Supply Constraints and Industrial Pricing

For investors, the combined effect of these forces is starting to show up in underwriting models. With financing costs still elevated and new construction constrained by higher land, labor and materials prices, the traditional supply response to rising demand has been muted.

Chin described a broader imbalance between demand and supply in commercial real estate, saying that "we do see some imbalance of a demand and supply. We don't [have much] suitable supply in the commercial real estate spaces."

In industrial, that means manufacturing tenants are bidding for a limited universe of appropriate sites in a subset of inland markets, and existing stock in those locations can command stronger rent growth than macro conditions alone might suggest.

At the same time, Russo cautioned that high‑profile shifts in production geography are unfolding amid modest aggregate growth. He said consensus forecasts point to the U.S. economy "struggling to maybe get to 2% growth" over the next year or two and noted that even if financial conditions improve and short‑term rates move from "restrictive" toward "neutral," the broader environment will not resemble the easy money era that preceded the recent tightening cycle.

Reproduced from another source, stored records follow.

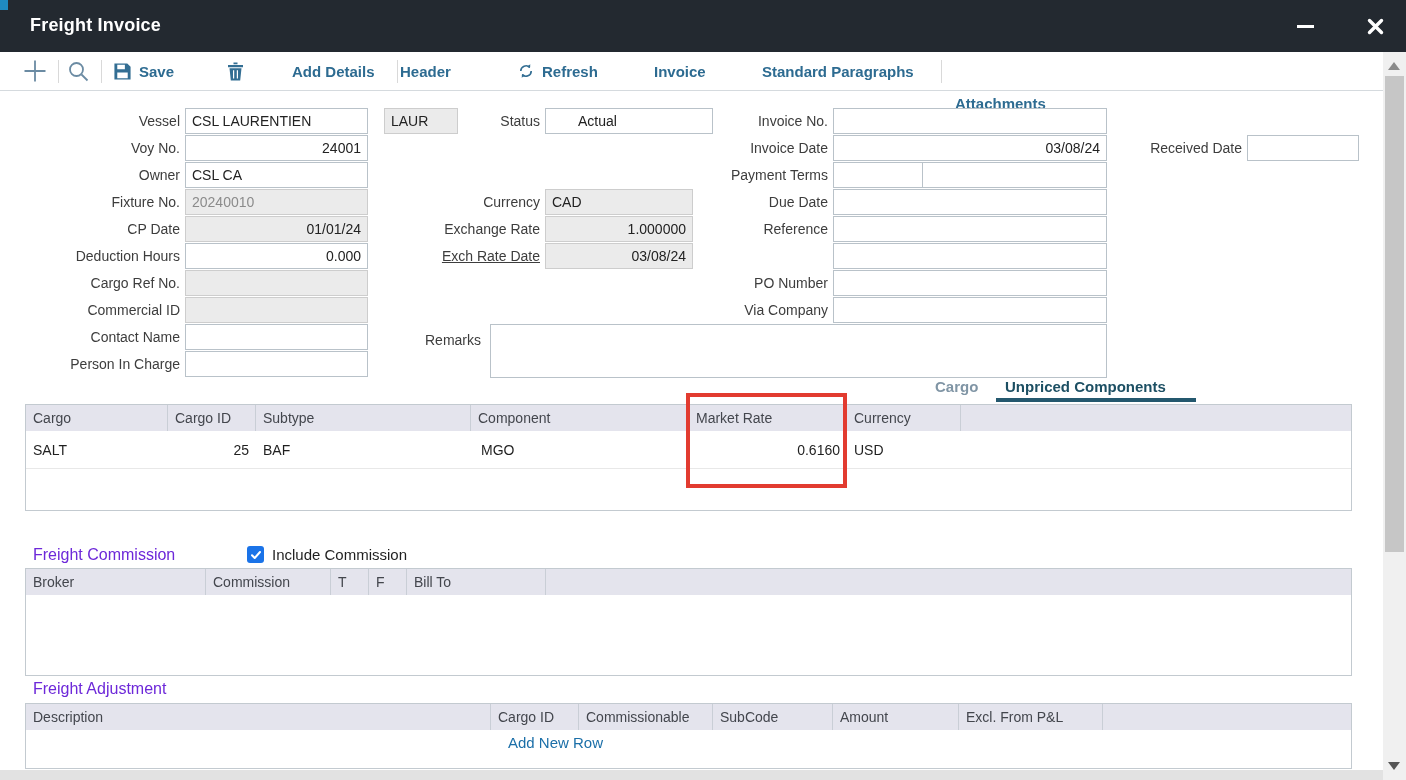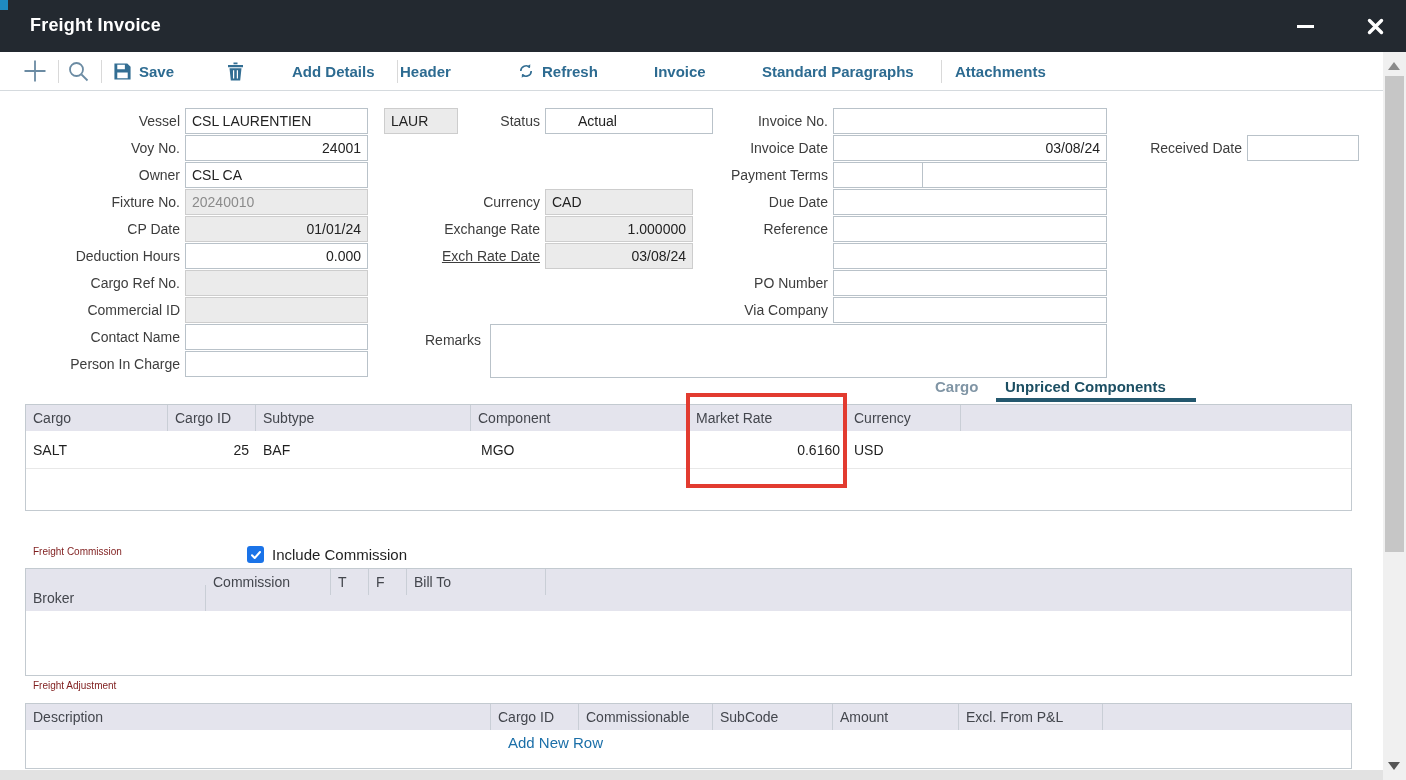--- a/index.html
+++ b/index.html
@@ -30,21 +30,21 @@
   .tab.active { color:#1c4f63; }
   .tab-underline { position:absolute; background:#24586e; height:4px; }
   
   .grid { position:absolute; border:1px solid #c3cad0; background:#fff; }
   .g-head { display:flex; background:#e4e4ed; }
   .g-hcell { height:26px; line-height:26px; font-size:14px; color:#43464d; padding:0 7px; border-right:1px solid #c9ced6; background:#e4e4ed; overflow:hidden; white-space:nowrap; }
   .g-row { display:flex; align-items:center; height:38px; border-bottom:1px solid #e8e8e8; }
   .g-cell { font-size:14px; color:#1f1f1f; padding:0 7px; white-space:nowrap; overflow:hidden; }
   .g-cell.right { text-align:right; }
   .hl-box { position:absolute; border:4px solid #e23b30; background:transparent; pointer-events:none; z-index:6; }
-  .section-lbl { position:absolute; font-size:10px; color:#7f1d1d; white-space:nowrap; }
+  .section-lbl { position:absolute; font-size:16px; color:#6d28d9; white-space:nowrap; }
   .link { position:absolute; font-size:15px; color:#1b6fa8; cursor:pointer; white-space:nowrap; }
   
   .chk { position:absolute; width:17px; height:17px; background:#1a73e8; border-radius:3px; display:flex; align-items:center; justify-content:center; cursor:pointer; }
   .chk-lbl { position:absolute; font-size:15px; color:#1f1f1f; white-space:nowrap; }
   
   .vscroll { position:absolute; left:1383px; top:52px; width:23px; height:728px; background:#f0f0f0; }
   .vthumb { position:absolute; left:2px; top:24px; width:19px; height:476px; background:#c6c6c6; cursor:pointer; }
   .arr { position:absolute; left:5px; width:0; height:0; cursor:pointer; }
   .arr-up { top:10px; border-left:6px solid transparent; border-right:6px solid transparent; border-bottom:8px solid #8a8a8a; }
   .arr-dn { bottom:10px; border-left:6px solid transparent; border-right:6px solid transparent; border-top:8px solid #555; }
@@ -110,21 +110,21 @@
         </svg>
       <span>Refresh</span>
     </span>
     <span class="tb-item" style="left:654px;">
       <span>Invoice</span>
     </span>
     <span class="tb-item" style="left:762px;">
       <span>Standard Paragraphs</span>
     </span>
     <span class="tb-sep" style="left:941px;"></span>
-    <span class="tb-item" style="left:955px;">
+    <span class="tb-item" style="left:955px;margin-top:32px;">
       <span>Attachments</span>
     </span>
   </div>
 
   <div class="lbl" style="left:0;top:108px;width:180px;">Vessel</div>
   <input class="inp" style="left: 185px; top: 108px; width: 183px;" value="CSL LAURENTIEN">
   <input class="inp ro" style="left: 384px; top: 108px; width: 74px;" readonly="" value="LAUR">
 
   <div class="lbl" style="left:0;top:135px;width:180px;">Voy No.</div>
   <input class="inp right" style="left: 185px; top: 135px; width: 183px;" value="24001">
@@ -223,21 +223,21 @@
   <div class="section-lbl" style="left:33px;top:546px;">Freight Commission</div>
   <div class="chk" style="left:247px;top:546px;">
     <svg width="12" height="12" viewBox="0 0 12 12">
         <path d="M2 6.2 L4.7 9 L10 3" fill="none" stroke="#ffffff" stroke-width="2" stroke-linecap="round" stroke-linejoin="round"></path>
       </svg>
   </div>
   <div class="chk-lbl" style="left:272px;top:546px;">Include Commission</div>
 
   <div class="grid" style="left:25px;top:568px;width:1327px;height:108px;">
     <div class="g-head">
-      <div class="g-hcell" style="width:180px;margin-top:16px;">Broker</div>
+      <div class="g-hcell" style="width:180px;">Broker</div>
       <div class="g-hcell" style="width:125px;">Commission</div>
       <div class="g-hcell" style="width:38px;">T</div>
       <div class="g-hcell" style="width:38px;">F</div>
       <div class="g-hcell" style="width:139px;">Bill To</div>
     </div>
   </div>
 
   <div class="section-lbl" style="left:33px;top:680px;">Freight Adjustment</div>
   <div class="grid" style="left:25px;top:703px;width:1327px;height:66px;">
     <div class="g-head">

That context matters for long‑term rent assumptions in up‑and‑coming markets. Investors cannot simply extrapolate short‑term outperformance into a sustained double‑digit growth story. Instead, the emerging consensus is that inland freight hubs with strong workforce and infrastructure fundamentals will post steadier, less volatile rent growth, underpinned by real changes in supply chains rather than by cyclical booms.

Resilience and the Case for the Heartland

Behind the optimism on specific markets is a broader confidence in the U.S. economy's ability to absorb shocks and adapt. Russo called the resilience of the U.S. system one of its "amazing features," saying it has repeatedly withstood "very large shocks" while continuing to grow.

Chin, looking specifically at real estate, argued that 2026 could mark a turning point for capital, saying that "real estate hasn't been so cheap for the last 20 years" relative to other asset classes and that the coming years should be "a good time to look in the commercial real estate, particularly here in the U.S."

For industrial investors, the reshoring and friend‑shoring wave into Louisville, Nashville, Chicago, Detroit, Kansas City and Columbus is one of the clearest, geographically specific expressions of that resilience—and one of the few places where a slow‑growth macro narrative coexists with compelling prospects for long‑run rent growth.